Change listing data
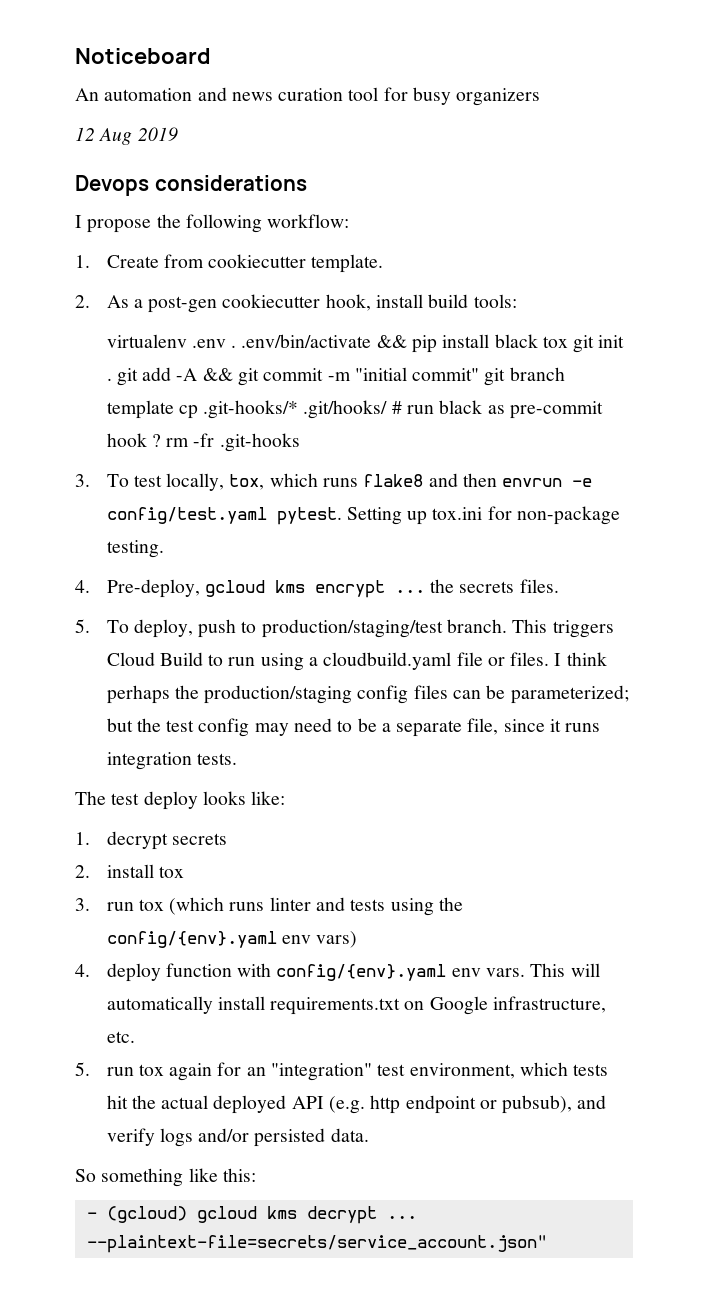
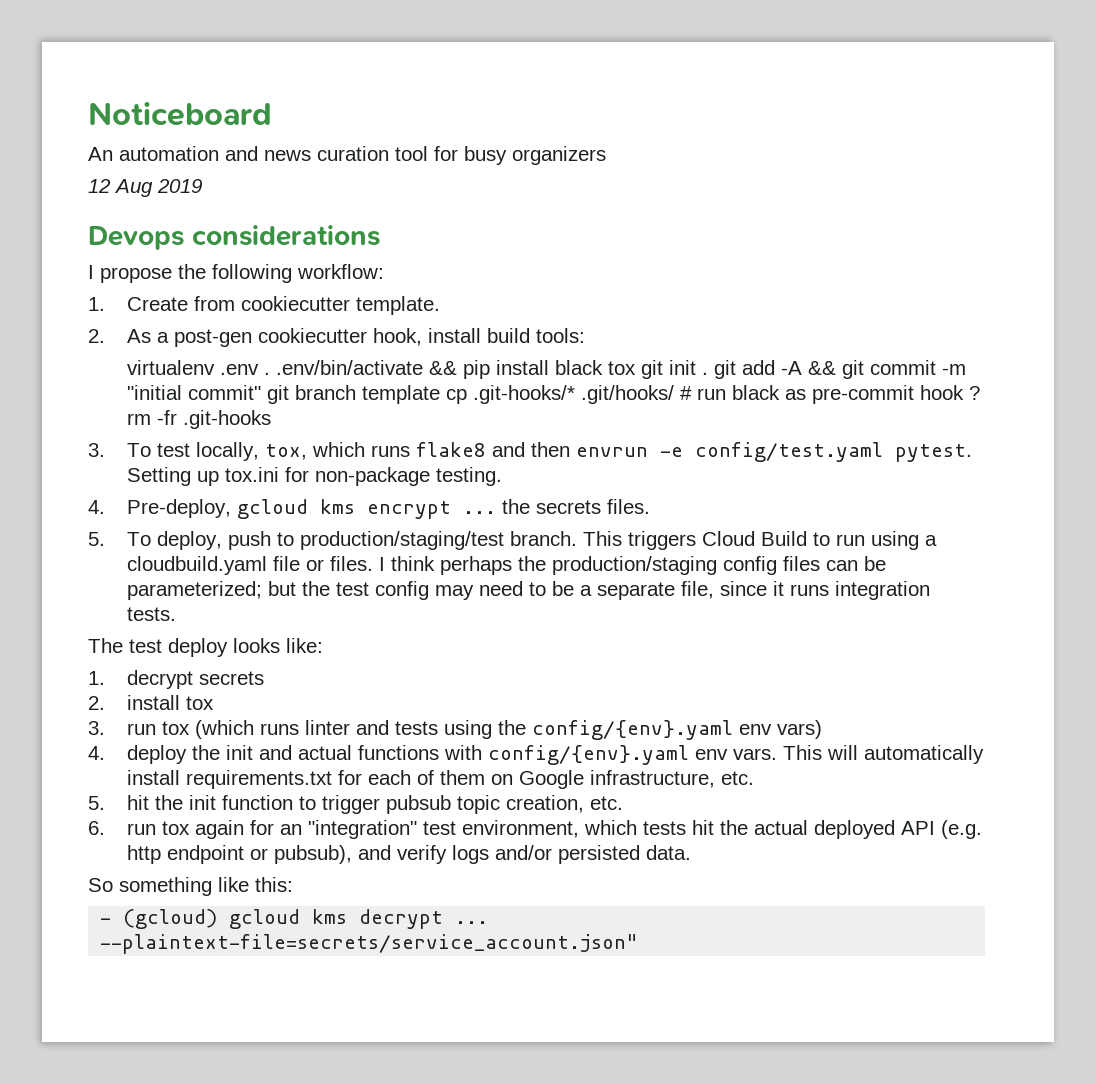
- 4. deploy function with config/{env}.yaml env vars.
+ 4. deploy the init and actual functions with config/{env}.yaml env vars.
- This will automatically install requirements.txt on Google infrastructure, etc.
+ This will automatically install requirements.txt for each of them on Google infrastructure, etc.
- 5. run tox again for an "integration" test environment, which tests hit the actual deployed API (e.g. http endpoint or pubsub), and verify logs and/or persisted data.
+ 5. hit the init function to trigger pubsub topic creation, etc.
+ 6. run tox again for an "integration" test environment, which tests hit the actual deployed API (e.g. http endpoint or pubsub), and verify logs and/or persisted data.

Aim of the exercise
Word for word, restate all of the entries above and leave each picture out.

Exercise response
- 4. deploy function with config/{env}.yaml env vars.
+ 4. deploy the init and actual functions with config/{env}.yaml env vars.
- This will automatically install requirements.txt on Google infrastructure, etc.
+ This will automatically install requirements.txt for each of them on Google infrastructure, etc.
- 5. run tox again for an "integration" test environment, which tests hit the actual deployed API (e.g. http endpoint or pubsub), and verify logs and/or persisted data.
+ 5. hit the init function to trigger pubsub topic creation, etc.
+ 6. run tox again for an "integration" test environment, which tests hit the actual deployed API (e.g. http endpoint or pubsub), and verify logs and/or persisted data.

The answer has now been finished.